Don’t get me wrong. Celebrate Yonge, the month-long “pedestrianization” of the Gerrard-to-Queen stretch of Toronto’s iconic main street, is a worthwhile effort.

Local councillor Kristyn Wong-Tam deserves credit for bringing businesses together. It’s not an insignificant step forward for a town whose idea of celebrating public space on Car Free Day is to close one block of downtown to traffic for lunch hour.

And after the Empress Hotel fire that gutted a historic landmark had Yonge merchants wondering about the street’s future, it’s nice to see people lingering and not just passing through.

But if this is the new ideal when it comes to city-building, the so-called “high modernism” of “flexible streets” where everyone must be accommodated, including cars, I’ll need more convincing.
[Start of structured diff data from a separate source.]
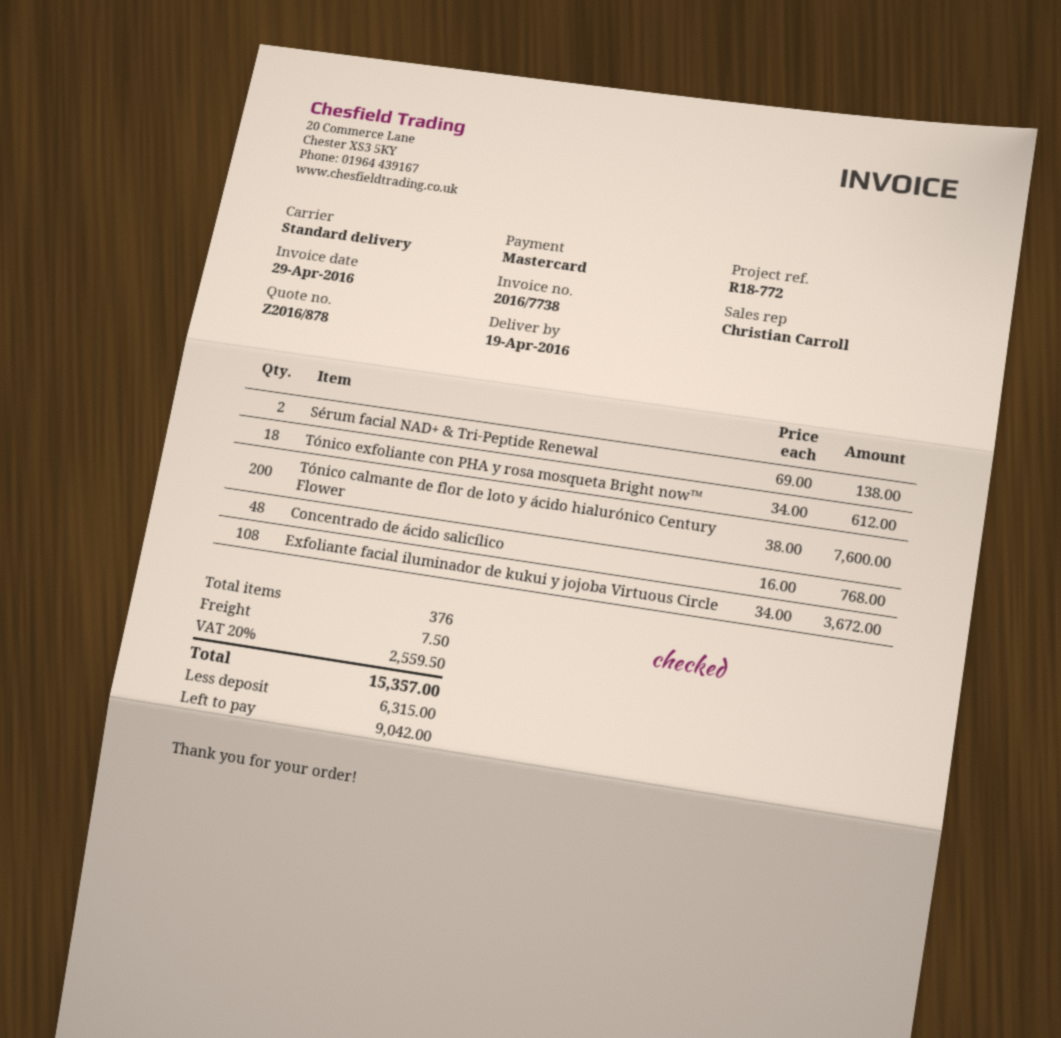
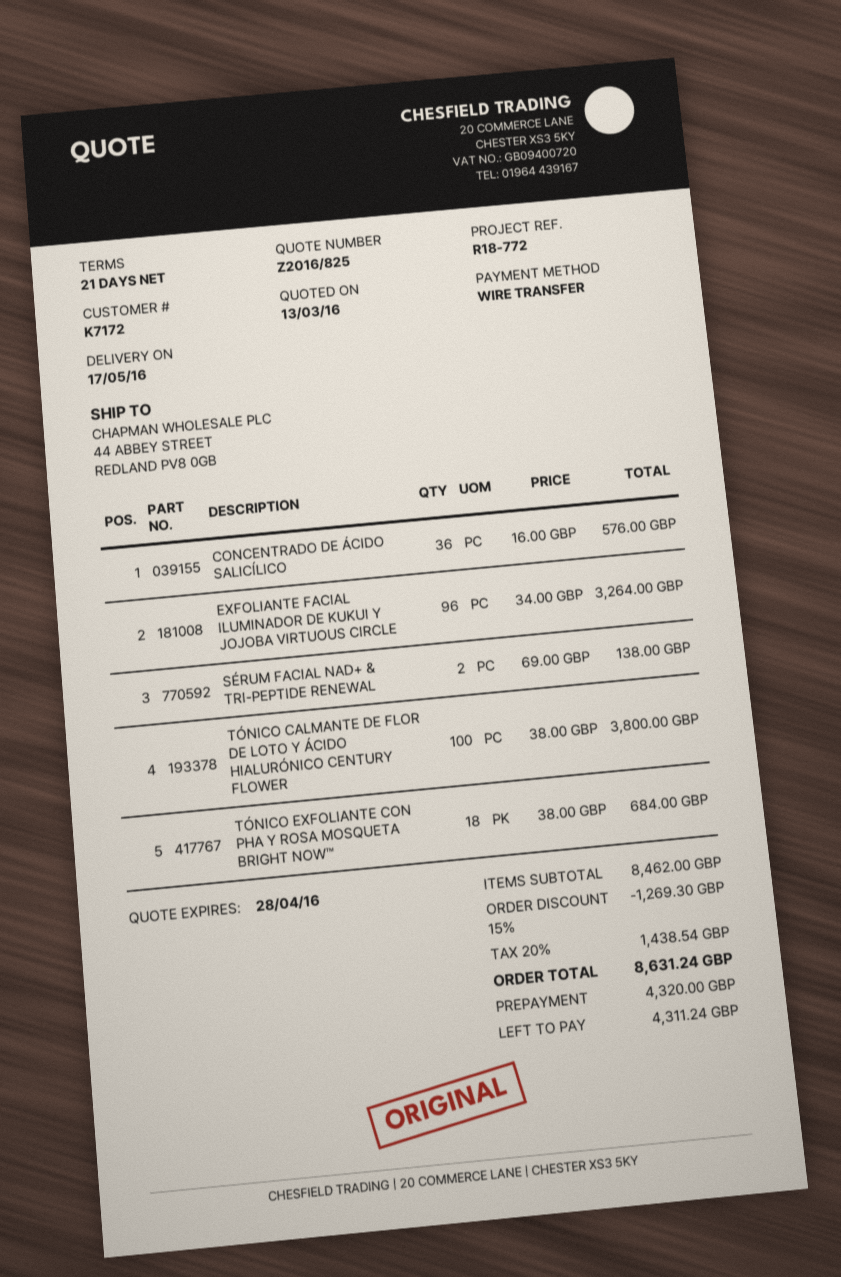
quote number: Z2016/878 -> Z2016/825
delivery date: 2016-04-19 -> 2016-05-17
payment method: Mastercard -> bank transfer
Tónico exfoliante con PHA y rosa mosqueta Bright now™: 18 x 34.00 = 612.00 -> 18 x 38.00 = 684.00
Tónico calmante de flor de loto y ácido hialurónico Century Flower: 200 x 38.00 = 7600.00 -> 100 x 38.00 = 3800.00
Concentrado de ácido salicílico: 48 x 16.00 = 768.00 -> 36 x 16.00 = 576.00
Exfoliante facial iluminador de kukui y jojoba Virtuous Circle: 108 x 34.00 = 3672.00 -> 96 x 34.00 = 3264.00
discount: none -> 15% = 1269.30
shipping: 7.50 -> none
tax: 20% = 2559.50 -> 20% = 1438.54
total: 15357.00 -> 8631.24
deposit: 6315.00 -> 4320.00
balance: 9042.00 -> 4311.24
It’s hard getting used to the idea of being close enough to traffic on those aforementioned patios to suck in their exhaust.

Strikes me as a tad half-assed not to have closed the whole area off to vehicular traffic. Delivery concerns of area businesses could easily have been addressed by leaving the east-west corridors between Queen and Gerrard open to cars and trucks.

It also doesn’t make business sense. The more feet on the street, the more potential dinero for local merchants, or so goes one theory of economic geography.

This particular stretch of Yonge would seem a natural for a peeps-only zone, especially during the summer months. For starters, it’s not heavily used by cars to get to and from downtown. Bay, University and Jarvis are far busier. Yonge-Dundas Square sits roughly in the middle. Gould, at the entrance to Ryerson’s campus, is already a pedestrian zone.

But Wong-Tam says it was never the idea with Celebrate Yonge to create a pedestrian mall. A more modest goal was set: to “enhance the experience” of people on Yonge, to get folks “feeling the street” again, she says. And there would be no next year if local merchants couldn’t take away something from this experience.

Still, not a bad starting point for a revitalized Yonge, which, let’s face it, has lost some of its lustre.

The good news: Celebrate Yonge is still evolving as a concept. The folks who brought us the John Street redo have been dispatched to see what magic can be worked here.